[Edit difference data]
┏━━

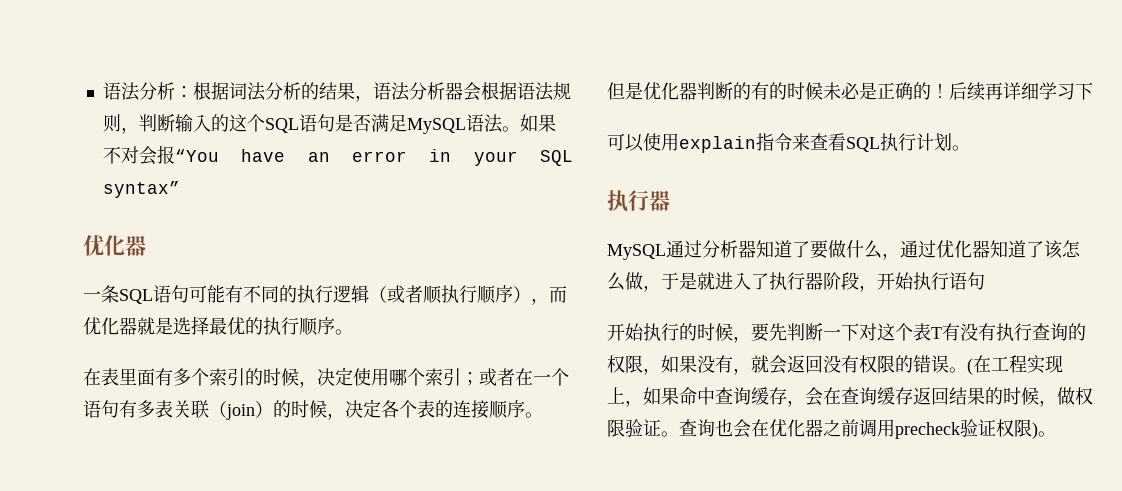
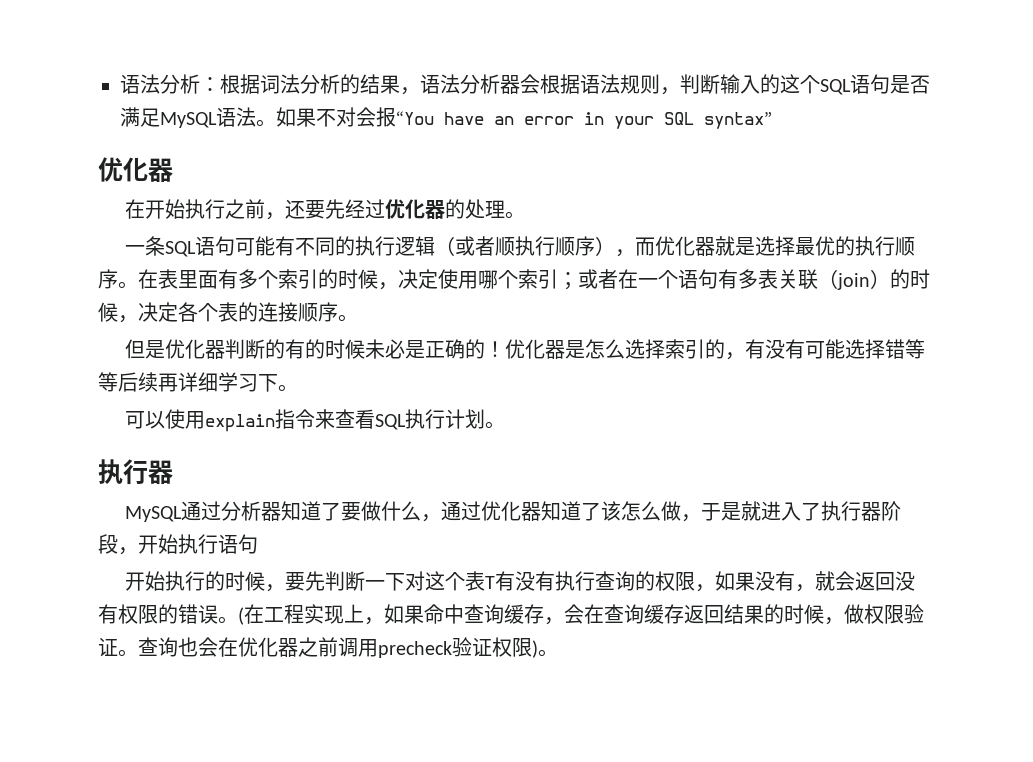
(146, 245) none -> [125,199,526,220] // 在开始执行之前，还要先经过优化器的处理。
(353, 332) // -> (138, 285) none
(949, 90) none -> [505,339,926,360] [98,372,118,392] 优化器是怎么选择索引的，有没有可能选择错等等
(1093, 91) none -> [278,384,298,392] 。

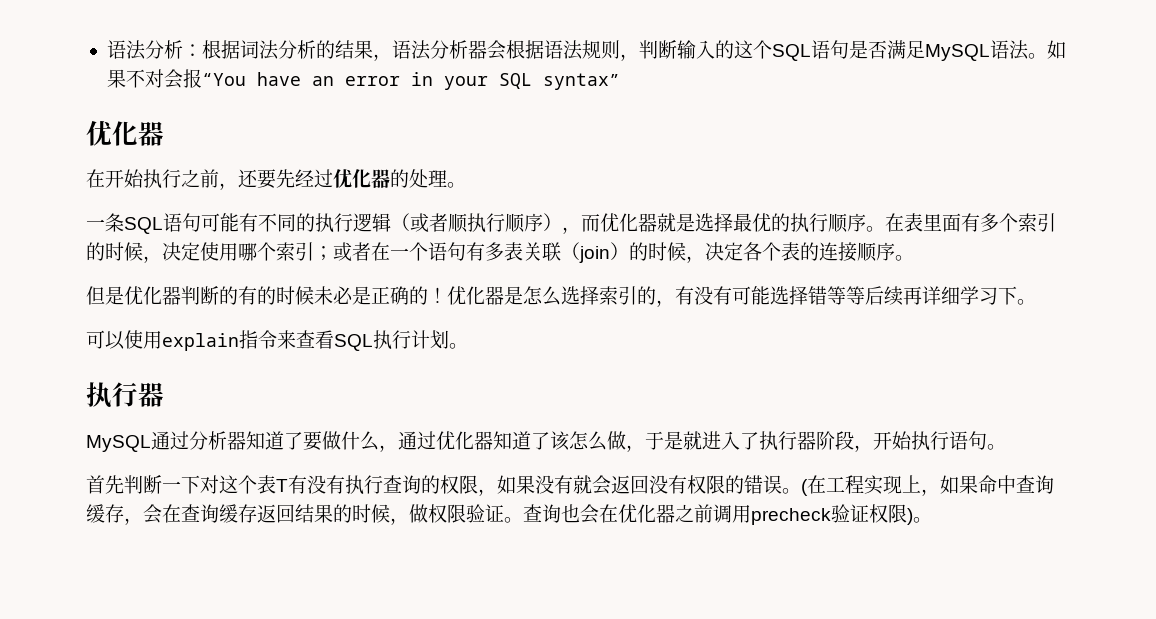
[125,571,306,592] // 开始执行的时候，要 -> [987,444,1006,450] [86,475,105,494] 。 // 首
[795,584,816,592] ， -> (573, 484) none

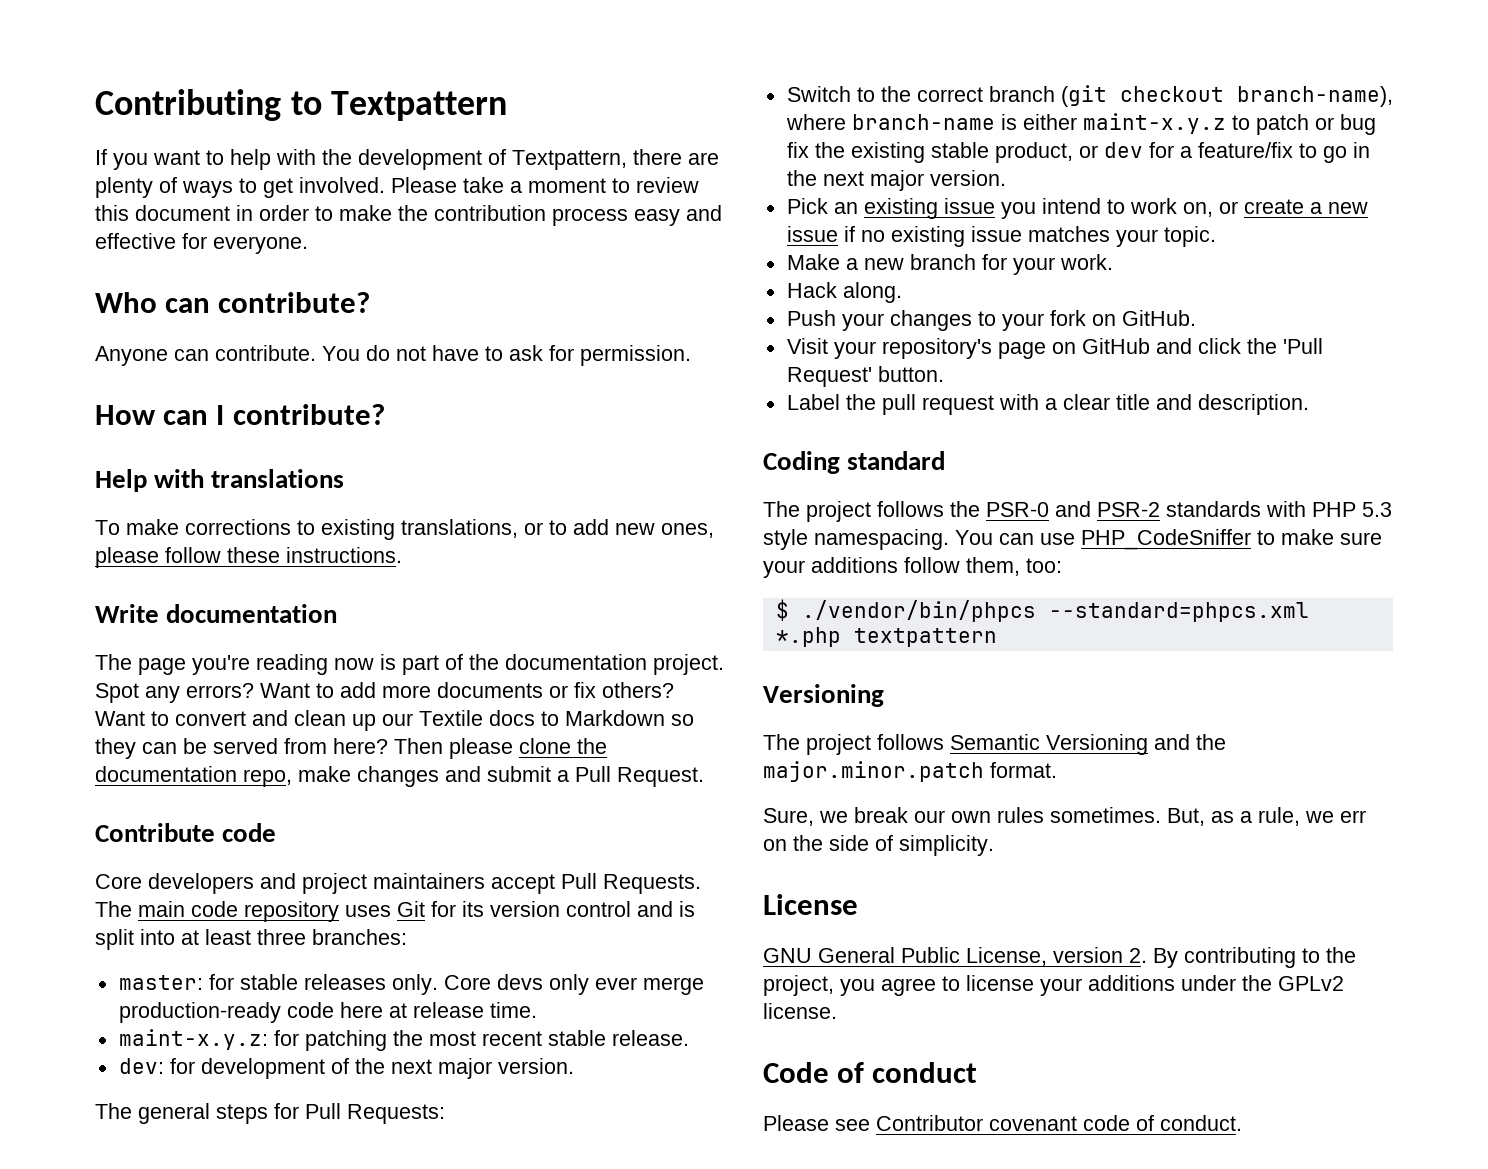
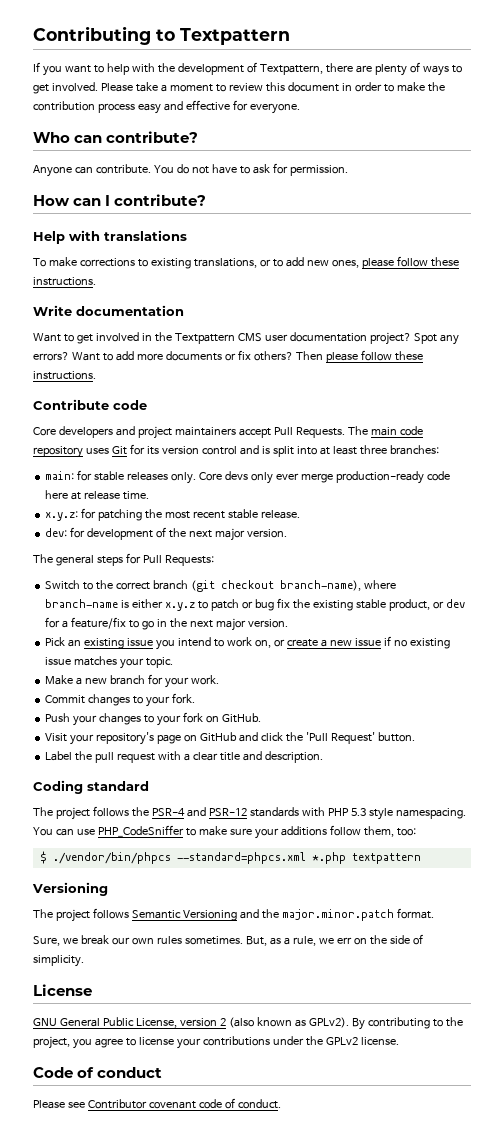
[95,654,724,675] The page you're reading now is part of the documentation project. -> [33,332,411,345] Want to get involved in the Textpattern CMS user documentation project?
[95,710,694,731] [95,738,607,759] [95,766,704,787] Want to convert and clean up our Textile docs to Markdown so they can be served from here? Then please clone the documentation repo, make changes and submit a Pull Request. -> [295,350,423,363] [33,371,96,380] Then please follow these instructions.
[118,975,203,990] master: -> [45,471,75,480] main:
[118,1029,268,1050] maint-x.y.z: -> [45,511,79,521] x.y.z:
[1082,113,1226,134] maint-x.y.z -> [165,602,196,611] x.y.z
[786,282,902,303] Hack along. -> [45,693,195,707] Commit changes to your fork.
[986,501,1160,517] PSR-0 and PSR-2 -> [151,807,247,817] PSR-4 and PSR-12
[1129,948,1147,963] 2. -> [219,1017,349,1028] 2 (also known as GPLv2).
[1088,975,1175,991] additions -> [202,1036,270,1046] contributions

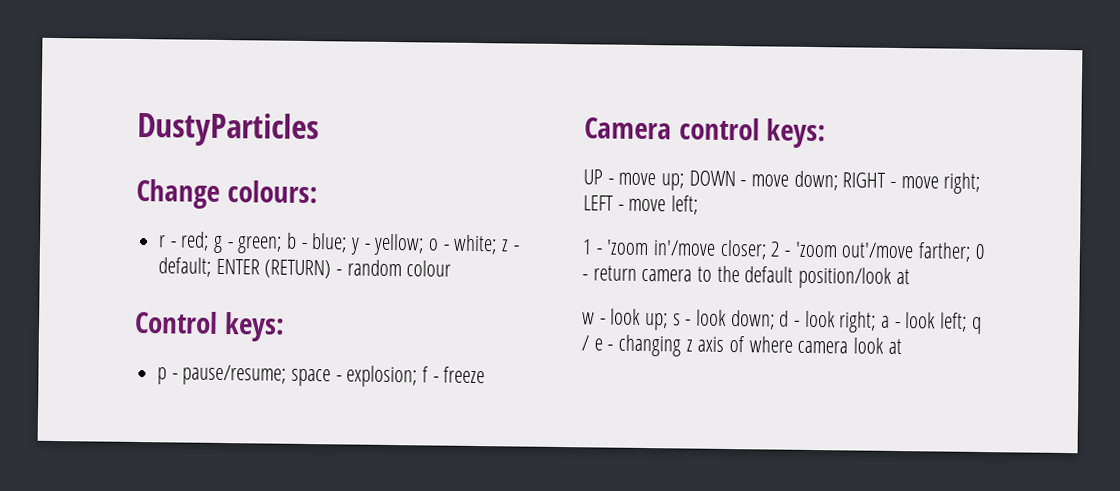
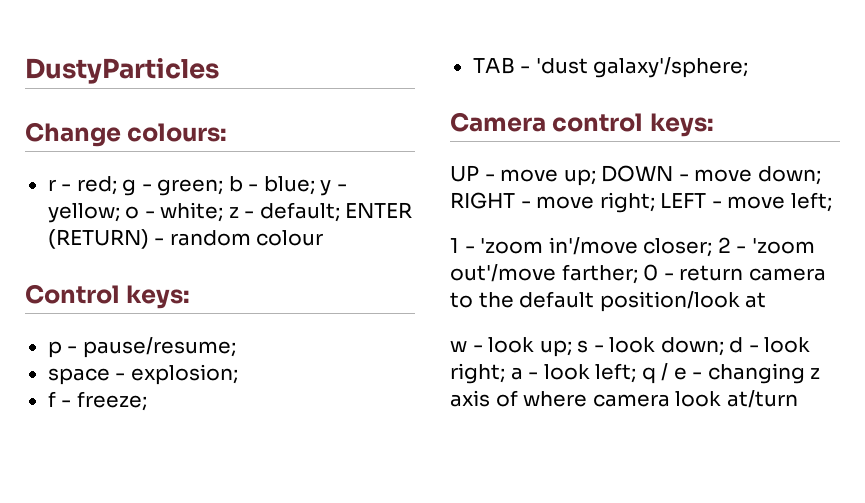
(287, 375) none -> (236, 347) //
(418, 376) none -> (238, 374) //
[443,366,486,384] freeze -> [76,391,147,411] [472,57,749,78] freeze; // TAB - 'dust galaxy'/sphere;
[887,338,902,355] at -> [726,390,798,408] at/turn

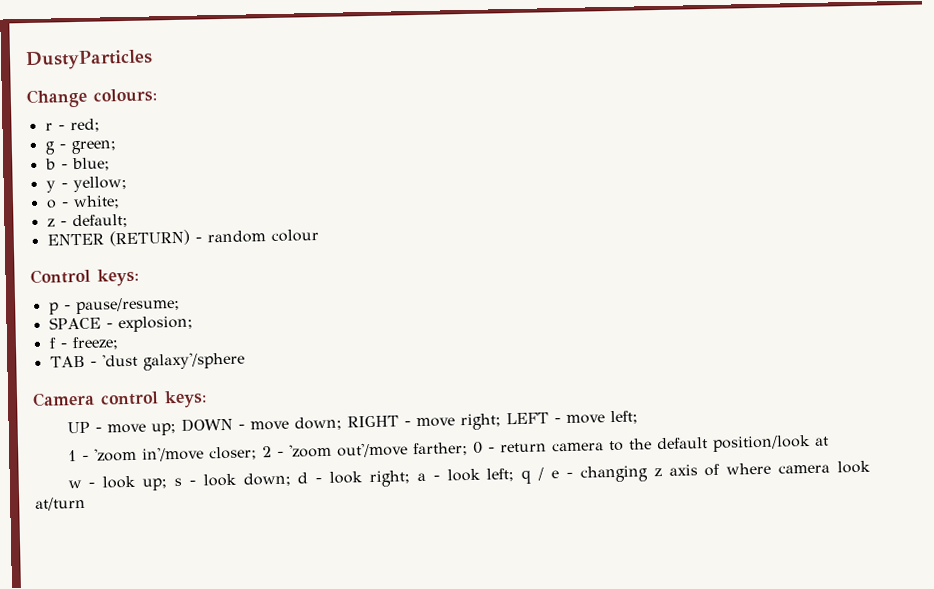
(117, 185) none -> (100, 125) //
(224, 187) none -> (117, 147) //
(315, 185) none -> (110, 164) //
(120, 213) none -> (127, 184) //
(224, 212) none -> (120, 202) //
(340, 212) none -> (128, 221) //
[47,368,110,385] space -> [48,316,101,330] SPACE
[593,57,749,78] galaxy'/sphere; -> [142,351,245,371] galaxy'/sphere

┗━━

> Task goal: Start at the top of the entries and repeat each line exactly, ending at the line that contains "[795,584,816,592] ， -> (573, 484) none". Pictures are not part of the copy.

> Exercise response:
(146, 245) none -> [125,199,526,220] // 在开始执行之前，还要先经过优化器的处理。
(353, 332) // -> (138, 285) none
(949, 90) none -> [505,339,926,360] [98,372,118,392] 优化器是怎么选择索引的，有没有可能选择错等等
(1093, 91) none -> [278,384,298,392] 。

[125,571,306,592] // 开始执行的时候，要 -> [987,444,1006,450] [86,475,105,494] 。 // 首
[795,584,816,592] ， -> (573, 484) none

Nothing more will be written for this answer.